[Content revision data]
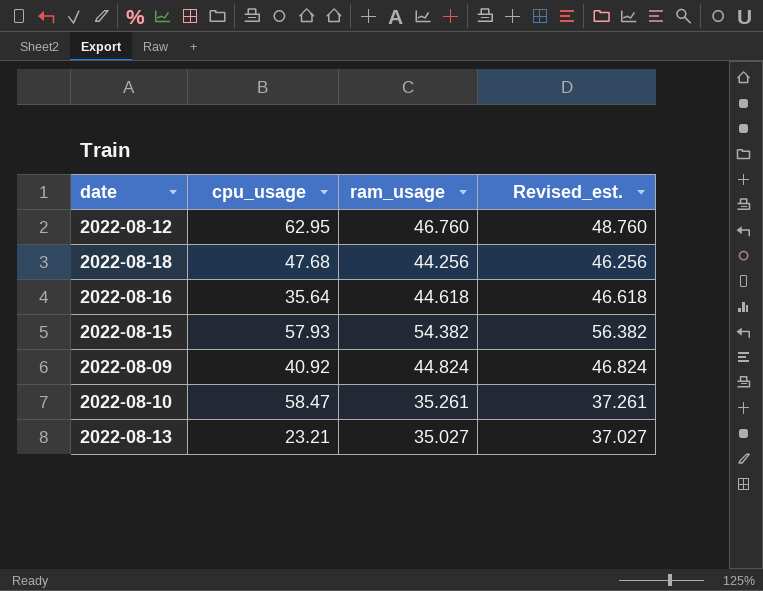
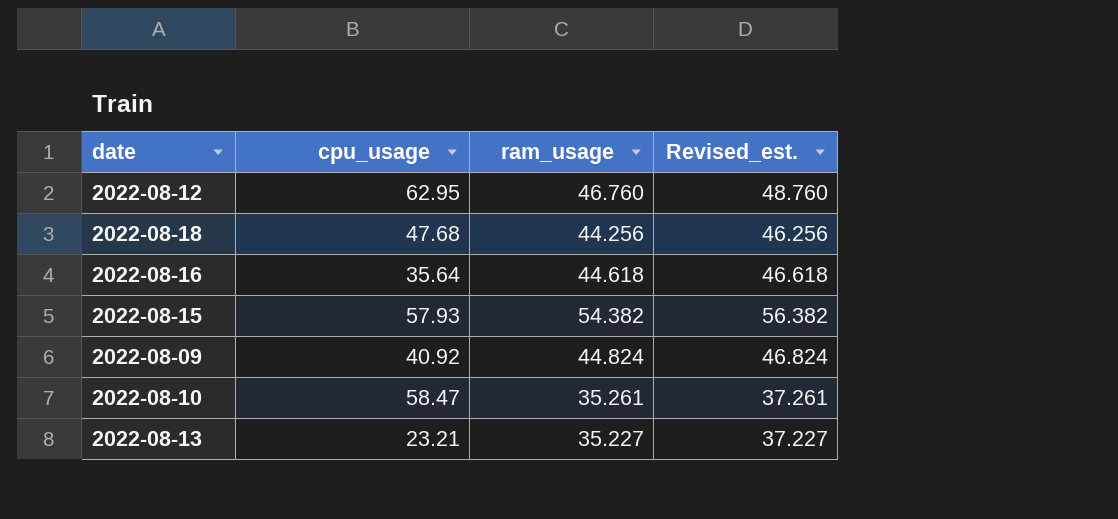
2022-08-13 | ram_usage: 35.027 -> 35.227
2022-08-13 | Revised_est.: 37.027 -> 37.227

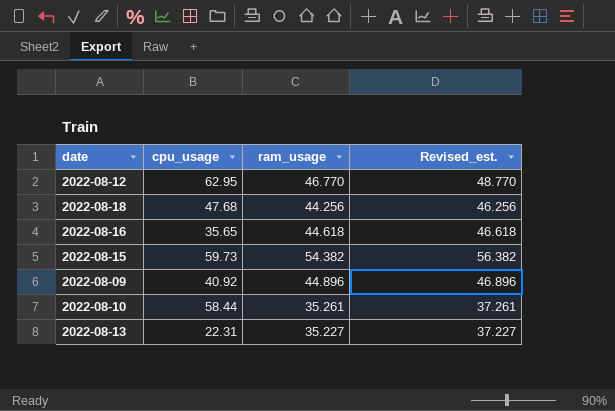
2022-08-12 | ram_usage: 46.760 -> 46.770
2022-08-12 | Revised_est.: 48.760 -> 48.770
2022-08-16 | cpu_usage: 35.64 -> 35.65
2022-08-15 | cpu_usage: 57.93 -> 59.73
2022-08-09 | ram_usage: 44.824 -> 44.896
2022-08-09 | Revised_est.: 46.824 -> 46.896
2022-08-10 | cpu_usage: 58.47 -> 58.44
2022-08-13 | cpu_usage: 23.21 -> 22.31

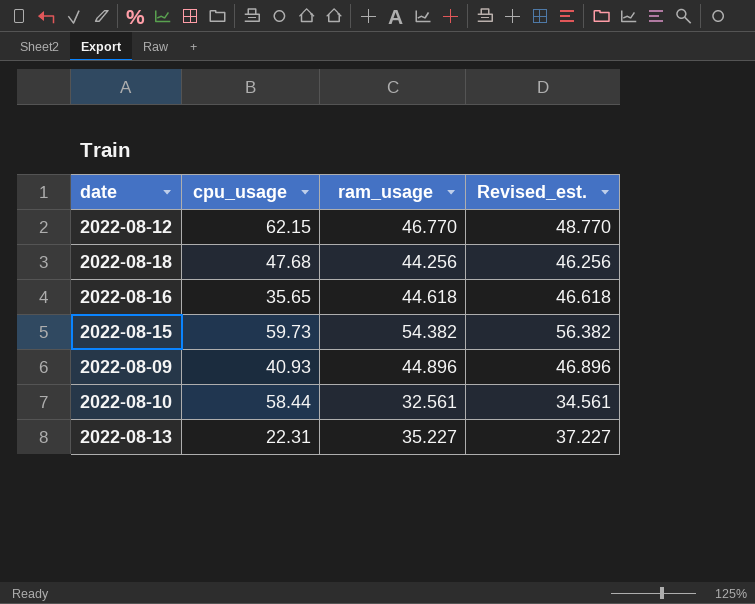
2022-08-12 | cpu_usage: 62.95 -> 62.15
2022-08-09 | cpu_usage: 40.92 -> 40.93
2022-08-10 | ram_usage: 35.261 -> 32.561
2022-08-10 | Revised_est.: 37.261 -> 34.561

YOUR INSTRUCTIONS: Output consists of exactly the lines from the one containing "2022-08-09 | cpu_usage: 40.92 -> 40.93" to the end of the records above, retyped without change and with nothing extra.

YOUR RESPONSE:
2022-08-09 | cpu_usage: 40.92 -> 40.93
2022-08-10 | ram_usage: 35.261 -> 32.561
2022-08-10 | Revised_est.: 37.261 -> 34.561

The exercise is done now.